US News & World Reports: Time to Close Deficit by Ending Handouts to Big Oil
Drilling in the Arctic National Wildlife Refuge is a shortsighted proposal that would benefit big oil companies and not the American economy. There is an age-old saying: When you are in a hole, stop digging. But as Congress looks for new ideas to reduce our national deficit, there sit the Republicans, shovel in hand, hoping to resuscitate an old idea, drilling in the ANWR.
The Joint Select Committee on Deficit Reduction, or the "supercommittee," has been charged with reducing our deficit by at least $1.5 trillion over the next 10 years. My Republican colleagues on the Natural Resources Committee recently suggested allowing drilling in the pristine ANWR as a means to reducing the national debt. They want to give away the crown jewel of the National Wildlife Refuge System to big oil companies.
In truth, drilling in the Arctic refuge would do very little to reduce our deficit in the next 10 years. According to the Department of Energy, oil production from the Arctic refuge wouldn't even begin for 10 years.
As a result, the Congressional Budget Office has said that drilling in the refuge would generate only $3 billion during the first 10 years from initial lease sales. This is a drop in the bucket of the overall reductions we need.
In contrast, proposals from the Natural Resources Committee's Democrats to ensure oil and mining companies pay their fair share would generate nearly $60 billion over the next 10 years.
While the rest of the nation is swimming in debt, the oil and gas industry is swimming in profits, and reducing its workforce. The top five oil companies have made $71 billion in just the first six months of this year. Yet the Republican majority has opposed a repeal of unnecessary tax breaks for the oil and gas industry that would generate more than $43 billion over the next 10 years.
It is also time to end royalty-free drilling on public lands offshore in the Gulf of Mexico. Closing this loophole could raise $9.5 billion over the next decade. Incentivizing companies to drill on the millions of acres of public land they already hold would generate nearly $1 billion.

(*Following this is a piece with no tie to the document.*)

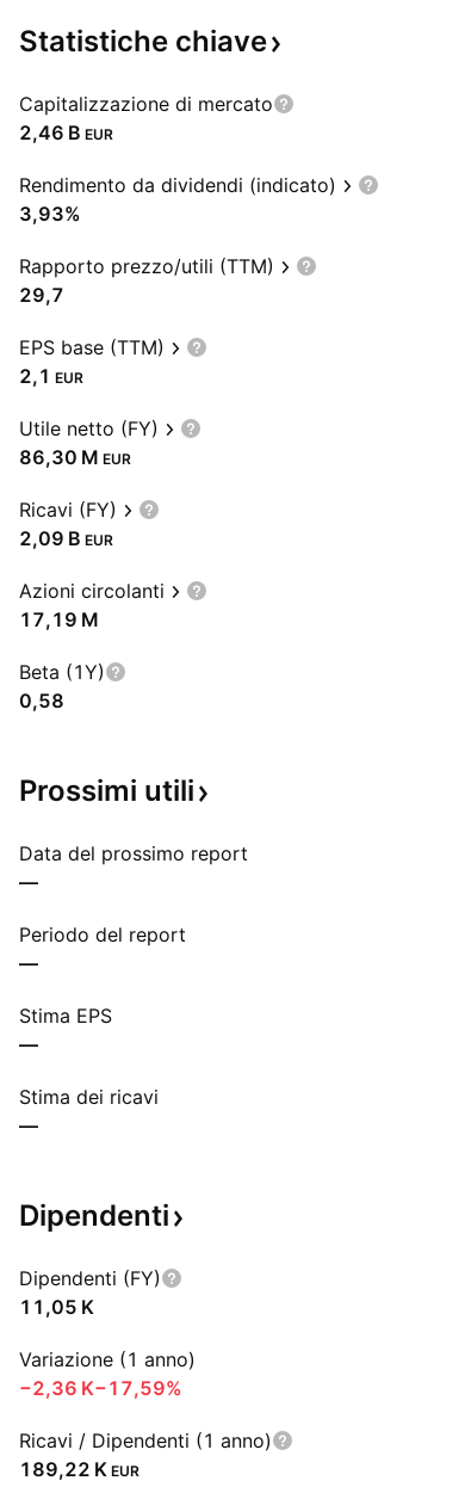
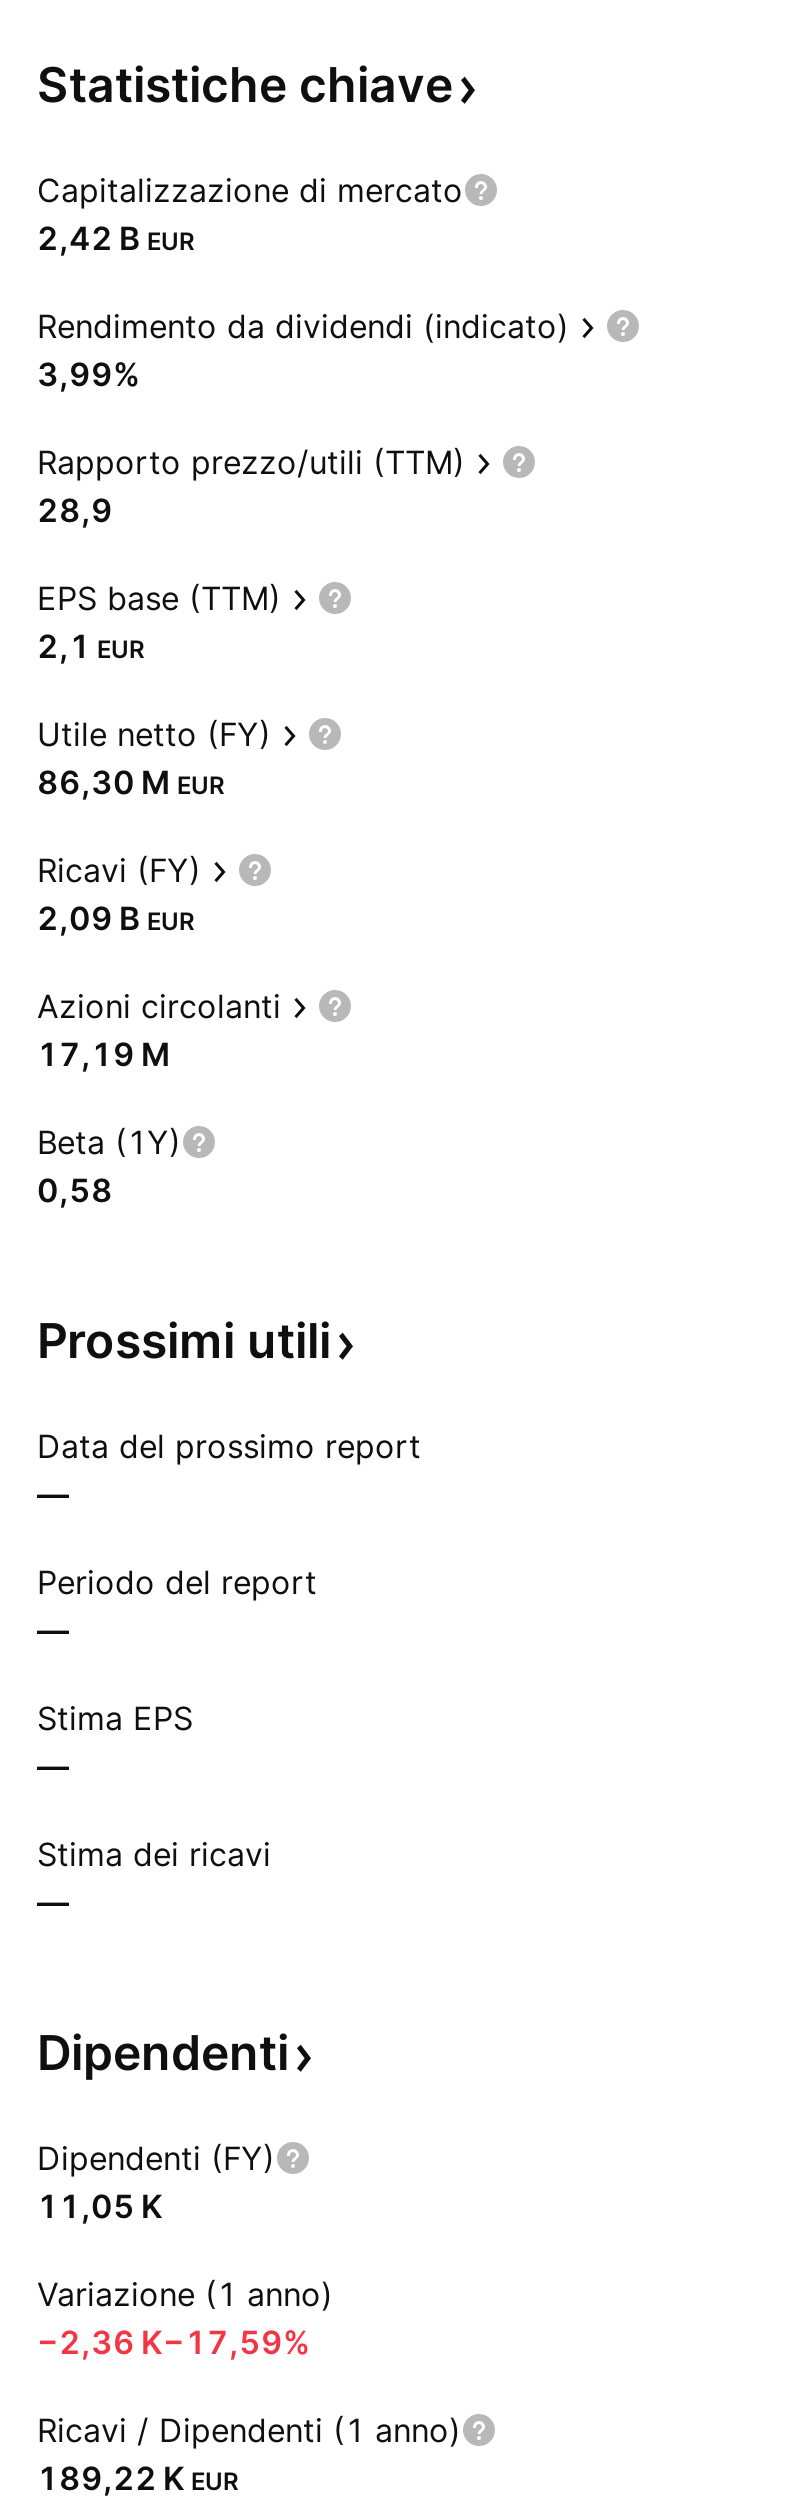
[19,121,113,144] 2,46 B EUR -> [37,218,195,258] 2,42 B EUR
[19,202,81,226] 3,93% -> [37,354,141,394] 3,99%
[19,283,64,307] 29,7 -> [37,490,113,530] 28,9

In fact, oil companies are just sitting on more oil than we could ever extract from the Arctic refuge. According to the Department of the Interior, there is more oil under the leases that oil companies are not using offshore than there likely is in the Arctic refuge.
Repealing royalty giveaways to the Gulf Coast states would generate an additional $1.9 billion. Increasing inspection fees for the oil industry, as the BP Commission has recommended, would generate another $500 million. Increasing the royalty rates oil companies pay to drill on public land onshore could generate an additional $900 million.
All told, over the next 10 years these Democratic ideas would reduce our deficit nearly 20 times more than opening up the Arctic refuge to drilling. To put that in perspective, if these Democratic ideas were the height of the Empire State Building, the Republican plan to drill in the refuge would occupy only the first five of the building's 102 floors.
We need a plan to begin reducing our deficit in the short term, not shortsighted giveaways of our most pristine natural resources. The Republican plan to open up the ANWR to drilling would not offer us any refuge from red ink on the national ledger sheet. It amounts to little more than an opportunistic giveaway to the oil industry, and is a distraction from real solutions.